We measured pore fluid REE concentrations using the seaFAST2 system from Elemental Scientific, Inc., attached as the sample introduction unit to a Thermo X-Series II ICP-MS. The seaFAST2 system uses an ion exchange column with ethylenediaminetriacetic acid/iminodiacetic acid functional groups to selectively preconcentrate transition metals and REEs. An ammonium acetate buffer prepared as 14.5 M ammonium hydroxide and 17.4 M glacial acetic acid washes out the alkali and alkaline earth-matrix elements from the column. A solution of 2 M HNO3 then elutes the REEs from the column and onto the ICP-MS for quantification. Of the alkali and alkaline earth elements, Ba2+ is particularly problematic for the analysis of REEs because Ba2+ can form oxides in the plasma that interfere with the signal of both 153Eu and 151Eu, Eu’s two main isotopes. For the pore fluid samples in this study in particular, dissolved Ba2+ averaged ~1.5 µM, although values could reach as high as 18 µM in some cases (see the Expedition 344 summary chapter [Harris et al., 2013a]). Before the REEs can be accurately measured, the signal from Ba must be removed or corrected for in the measured Eu signals. The seaFAST2 system is well-suited to separating the Ba2+ signals from REEs in seawater, thereby minimizing the potential of isobaric interferences from the formation of oxides (e.g., Hathorne et al., 2012; Yang and Haley, 2016). The timing of the Ba2+ peak during the elution step was closely monitored to ascertain that there was no significant contribution from BaO formation on the Eu peak. The ICP-MS instrument was tuned to minimize oxide formation in the plasma by monitoring the formation of CeO, which was measured and minimized to levels of <2% formation.
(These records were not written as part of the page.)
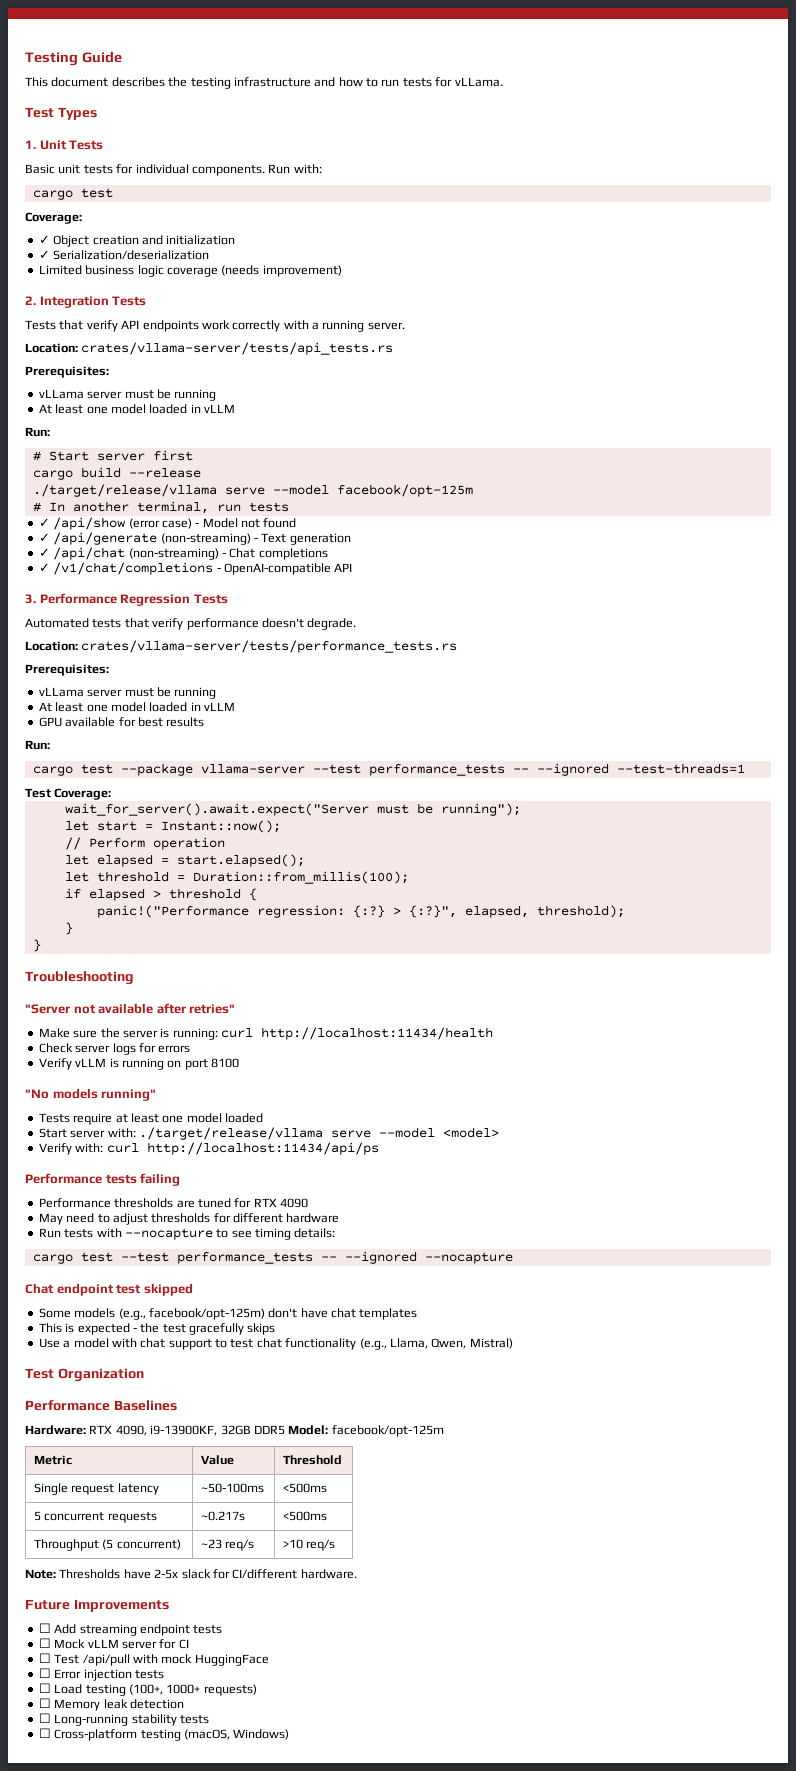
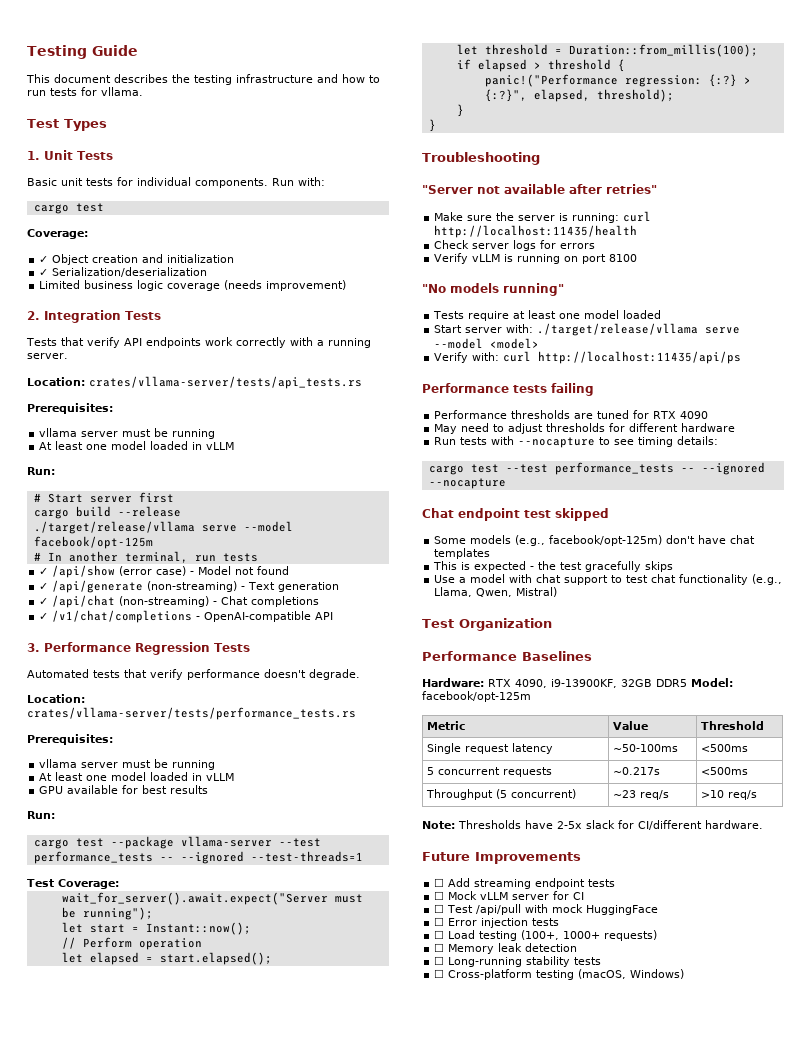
- This document describes the testing infrastructure and how to run tests for vLLama.
+ This document describes the testing infrastructure and how to run tests for vllama.
  Location: crates/vllama-server/tests/api_tests.rs
  Prerequisites:
- vLLama server must be running
+ vllama server must be running
  Location: crates/vllama-server/tests/performance_tests.rs
  Prerequisites:
- vLLama server must be running
+ vllama server must be running
- Make sure the server is running: curl http://localhost:11434/health
+ Make sure the server is running: curl http://localhost:11435/health
- Verify with: curl http://localhost:11434/api/ps
+ Verify with: curl http://localhost:11435/api/ps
Analytical precision was monitored through replicate measurements (N = 19) of an in-house seawater standard (NBP1097) and was quantified with a relative standard deviation of <8% for all REEs except for Sm at 11%, Ce at 20%, and Gd at 22% (Table T1). External reproducibility was monitored through replicate analyses (N = 10) of the PPREE1 acid mine drainage reference material diluted 10,000-fold to match the REE concentrations with that of seawater and pore fluid and found to fall within one standard deviation of the most probable values reported by Verplanck et al. (2001) (Table T1). Detection limits were determined as three times the standard deviation of the blank signals and are listed in Table T1. Average method blank levels were below these detection limits. Sample aliquots and instrument operating conditions for each analytical run are given in the “Appendix.”